Screenshot and code edit data
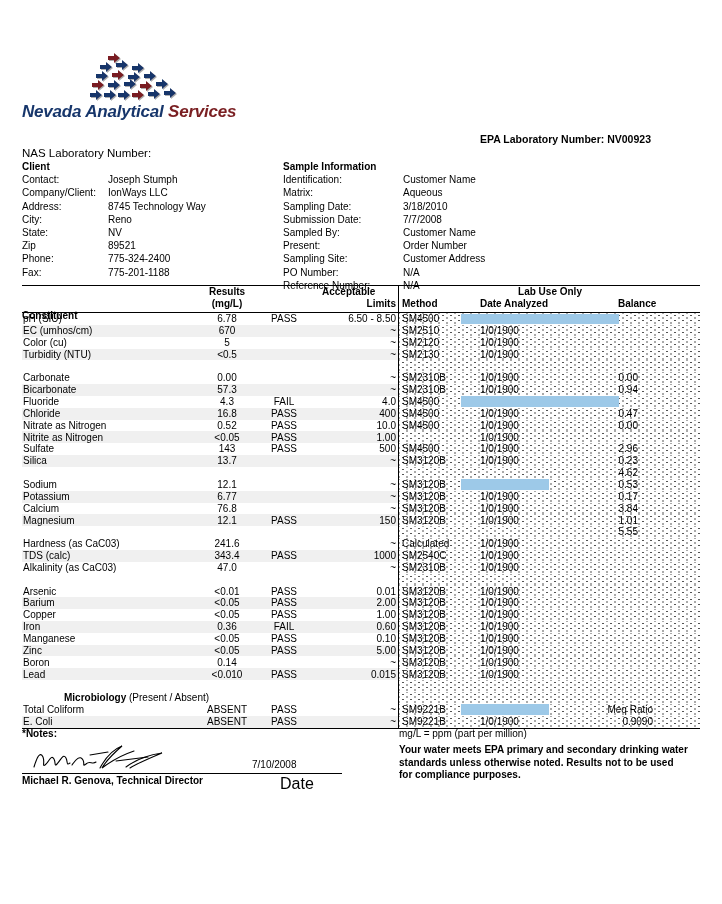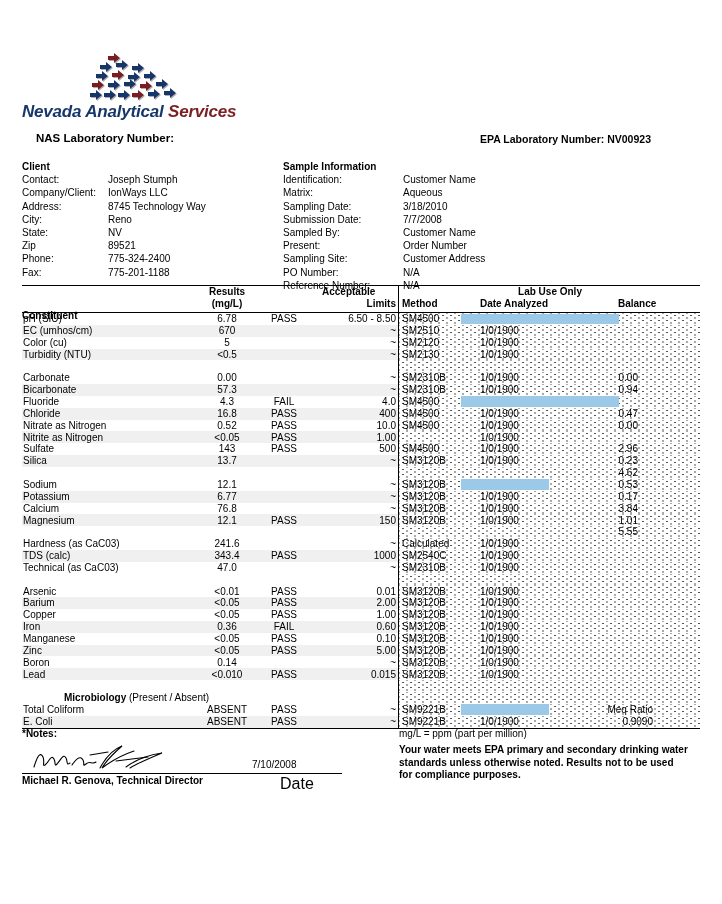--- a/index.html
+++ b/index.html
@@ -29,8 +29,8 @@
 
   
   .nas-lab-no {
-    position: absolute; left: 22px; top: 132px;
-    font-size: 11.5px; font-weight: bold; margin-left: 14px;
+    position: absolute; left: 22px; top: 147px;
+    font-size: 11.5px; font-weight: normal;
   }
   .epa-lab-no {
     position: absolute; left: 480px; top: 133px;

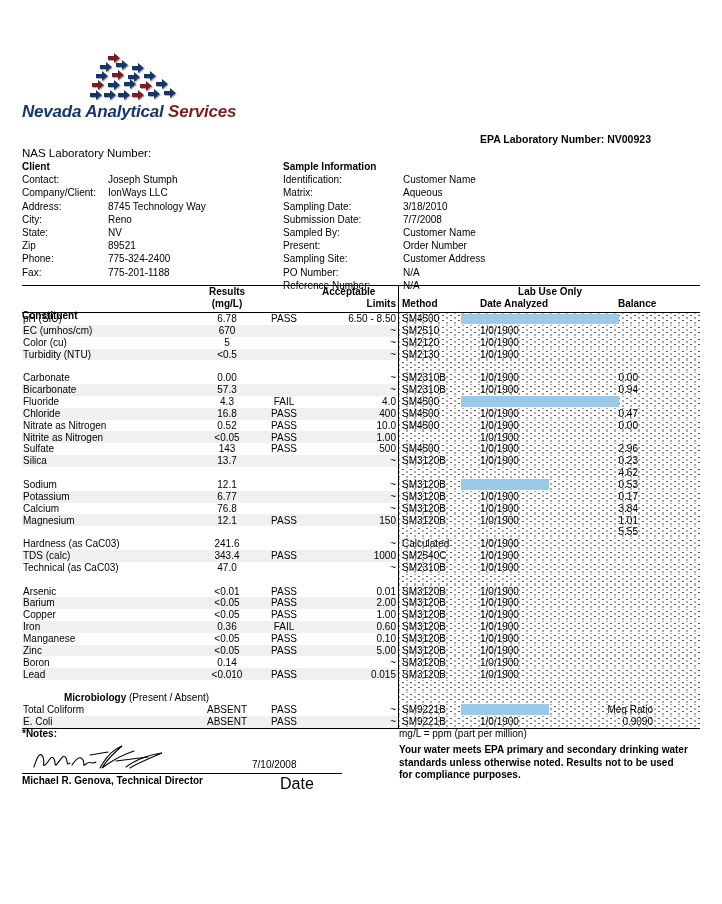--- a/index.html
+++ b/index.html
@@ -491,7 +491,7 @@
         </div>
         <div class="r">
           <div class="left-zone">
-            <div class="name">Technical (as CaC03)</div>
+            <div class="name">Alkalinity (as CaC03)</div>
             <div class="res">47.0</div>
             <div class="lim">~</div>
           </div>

(Try it)
Look above for the line with "22px; top: 132px;", then print it and each line after it down to and including the line with "-491,7 +491,7 @@". Leave out the pictures and keep the wording exact.

(Answer for the task)
-    position: absolute; left: 22px; top: 132px;
-    font-size: 11.5px; font-weight: bold; margin-left: 14px;
+    position: absolute; left: 22px; top: 147px;
+    font-size: 11.5px; font-weight: normal;
   }
   .epa-lab-no {
     position: absolute; left: 480px; top: 133px;

--- a/index.html
+++ b/index.html
@@ -491,7 +491,7 @@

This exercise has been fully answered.